Biased algorithms are determining whether parents get to keep their kids

Social workers are put under enormous pressure to decide whether to devote resources to investigate reports of suspected child abuse. These investigations could ultimately result in the separation of families in the interest of a child’s wellbeing. In order to alleviate some of this responsibility, various local jurisdictions in the United States have implemented algorithms that assess various case criteria in order to help discern whether intervention is necessary (Brico 2019). For example, the Allegheny Family Screening Tool, an algorithmic instrument used by the Allegheny County Office of Children, Youth and Families (CYF), considers prior arrests and the mental health histories of parents as critical factors to evaluate (Brico 2019). The Florida Department of Children and Families contracted the tech firm SAS to build their own modeling system. According to public documents, the system reviews data like Medicaid status, criminal justice history, and substance-use treatment history in order to advise if family separation is appropriate.
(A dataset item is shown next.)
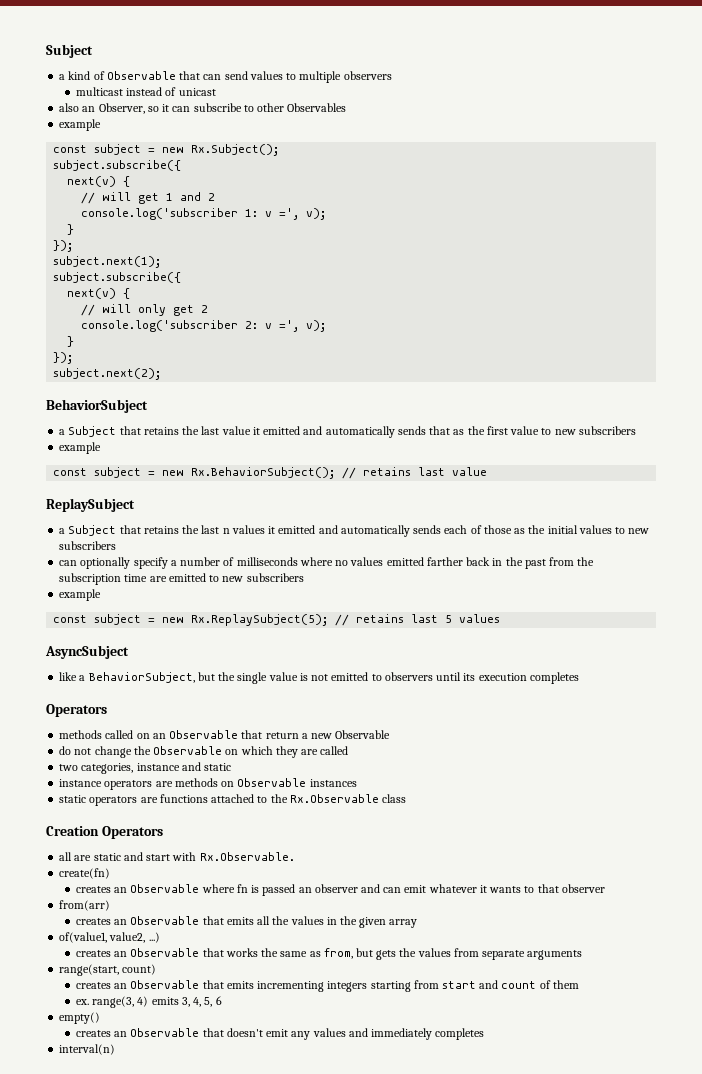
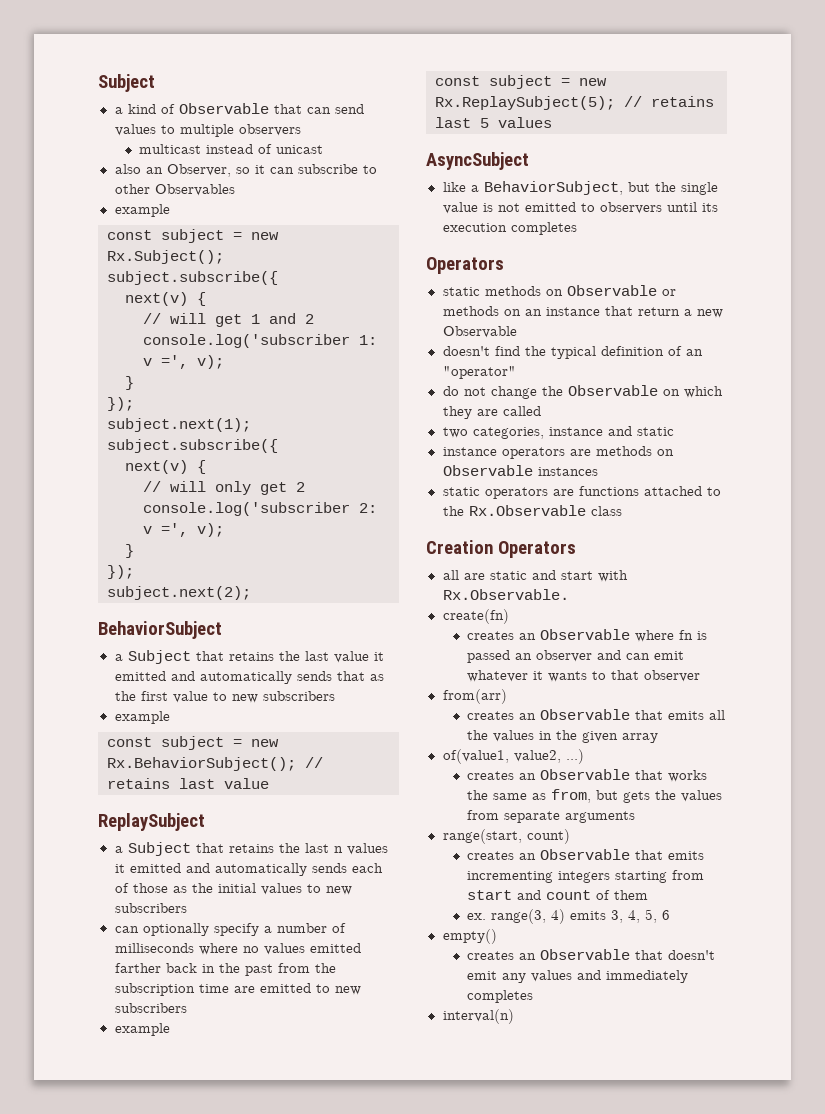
- methods called on an Observable that return a new Observable
+ static methods on Observable or methods on an instance that return a new Observable
+ doesn't find the typical definition of an "operator"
While these algorithms remove a huge burden from social workers, they have successfully converted a legacy of discriminatory family separation into ostensibly neutral lines of code. These models have been trained to make intervention decisions from data sets where low-income families have historically lost their children at much higher rates than middle and higher-income families (Brico 2019). As mentioned, they make decisions by examining variables that often correlate with socioeconomic status, like welfare benefits and criminal justice history. Thus, these algorithms have learned to “codify poverty for child maltreatment” (idem). In the words of scholar Virginia Eubanks (2018), “the model confuses parenting while poor with poor parenting”. Three-quarters of child protective cases are related to neglect (in comparison to abuse), with neglect meaning a lack of food, clothing, supervision or suitable living conditions for the child (Brico 2019). Unfortunately, these deficiencies are often the daily realities of living in poverty. The algorithmic models largely rely on a set of historical criteria that understands indicators of poverty to be a basis for intervention and family separation. The result of these algorithms is the digital legitimization and automation of discrimination against the poor. This is unjust and demonstrates the danger of teaching an algorithm from data sets that harbor historical bias.